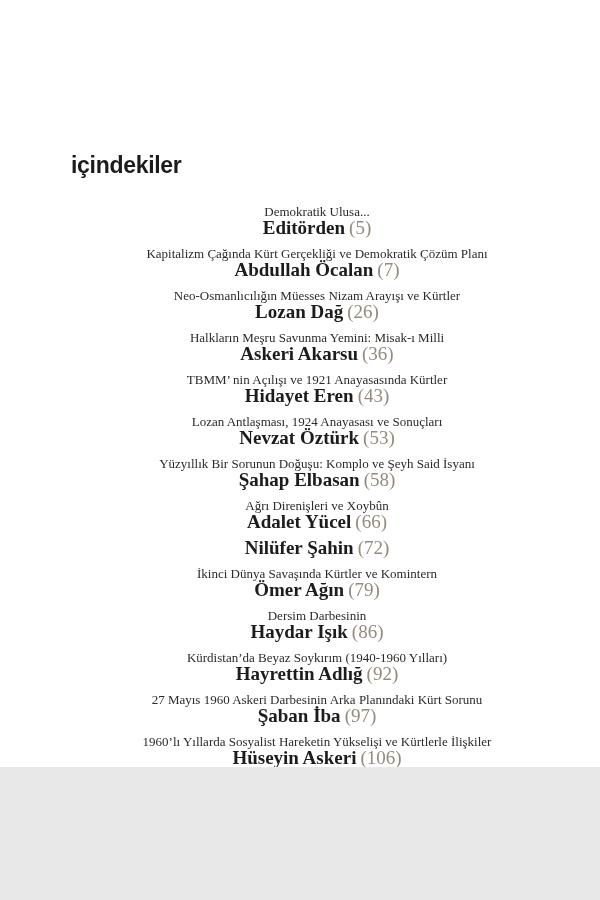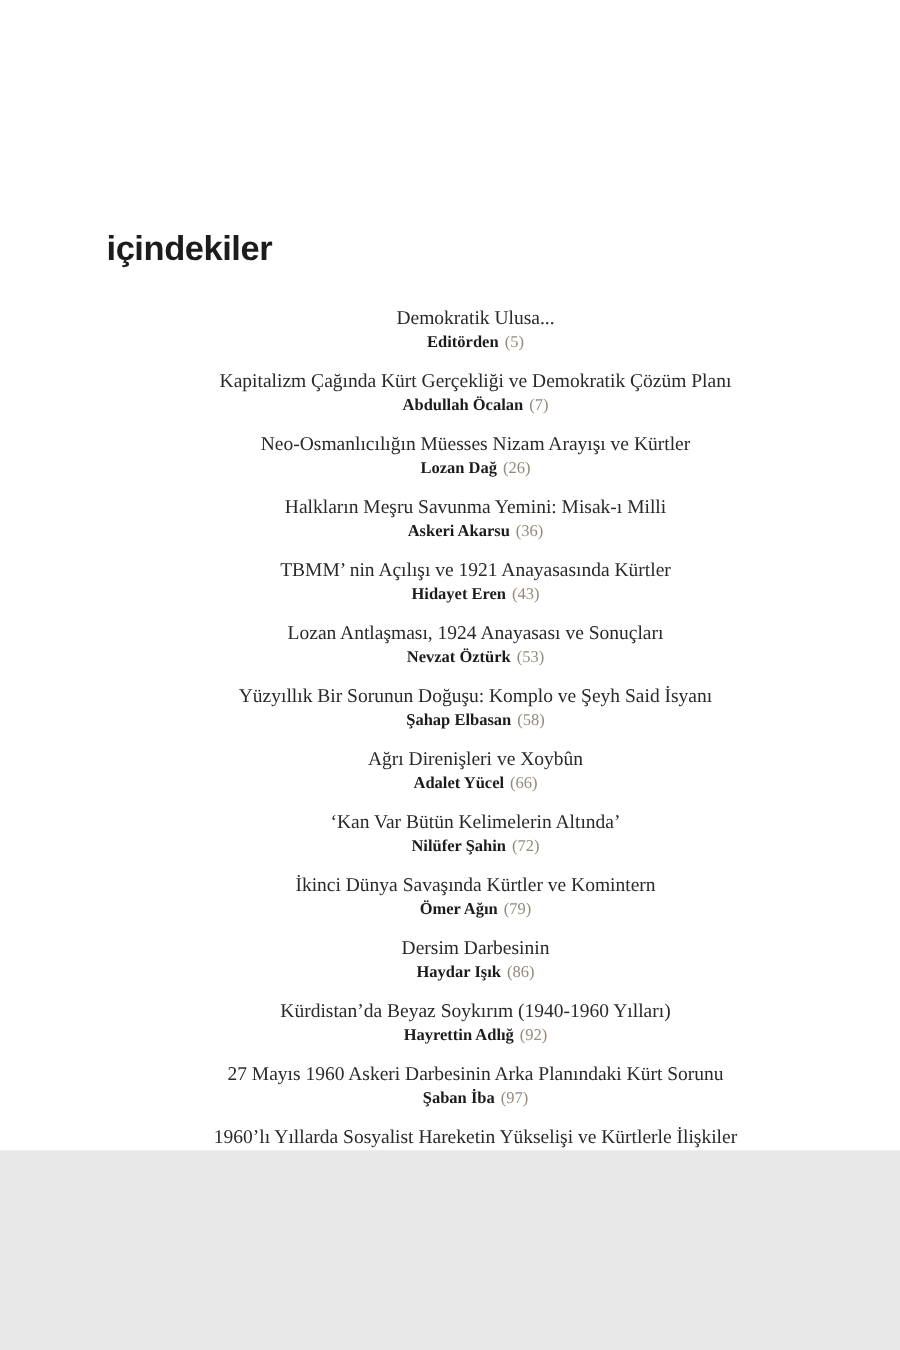--- a/index.html
+++ b/index.html
@@ -44,7 +44,7 @@
     color: var(--text, #2b2a28);
   }
   .entry .byline {
-    font-size: 11px;
+    font-size: 19px;
     line-height: 16px;
   }
   .entry .author {

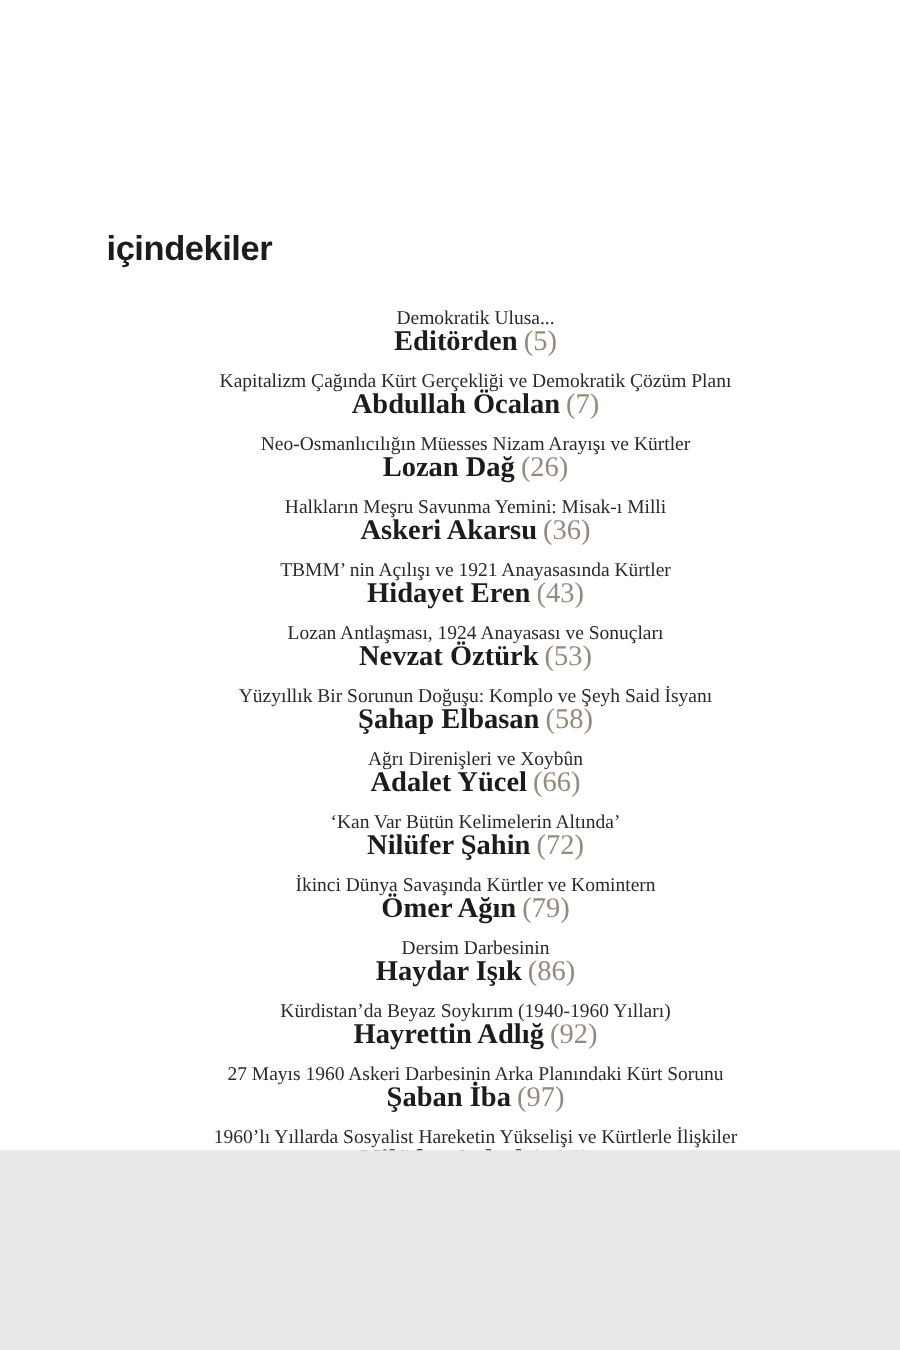--- a/index.html
+++ b/index.html
@@ -96,7 +96,6 @@
         <div class="byline"><span class="author">Adalet Yücel</span><span class="pagenum">(66)</span></div>
       </div>
       <div class="entry">
-        <div class="title">‘Kan Var Bütün Kelimelerin Altında’</div>
         <div class="byline"><span class="author">Nilüfer Şahin</span><span class="pagenum">(72)</span></div>
       </div>
       <div class="entry">

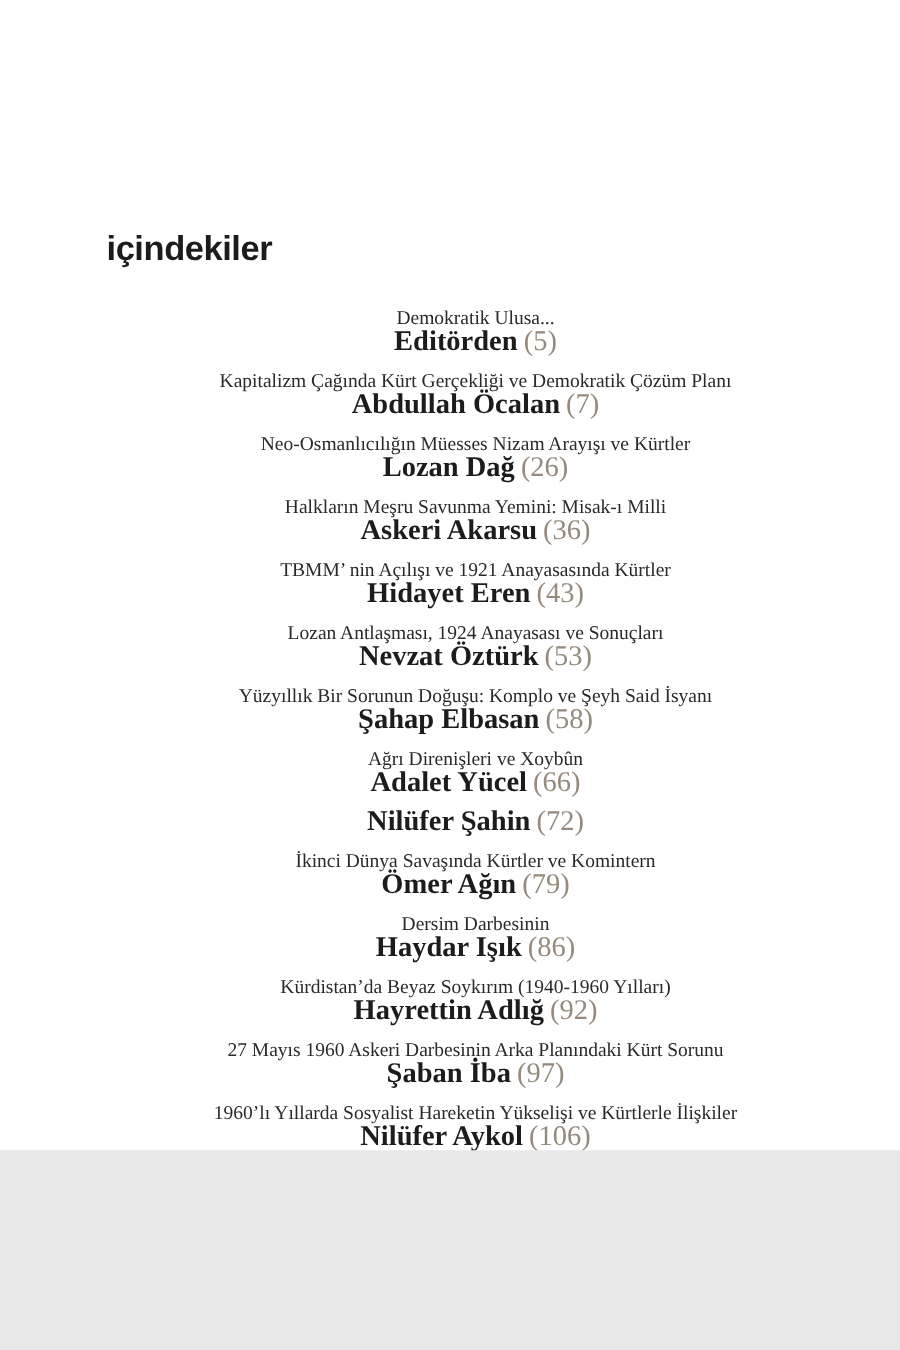--- a/index.html
+++ b/index.html
@@ -116,7 +116,7 @@
       </div>
       <div class="entry">
         <div class="title">1960’lı Yıllarda Sosyalist Hareketin Yükselişi ve Kürtlerle İlişkiler</div>
-        <div class="byline"><span class="author">Nilüfer Aykol</span><span class="pagenum">(106)</span></div>
+        <div class="byline"><span class="author">Hüseyin Askeri</span><span class="pagenum">(106)</span></div>
       </div>
     </div>
 </div>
§ §
__What the task asks__: Report how many lines in the data above contain "author", without any other words.

__Expected answer__: 5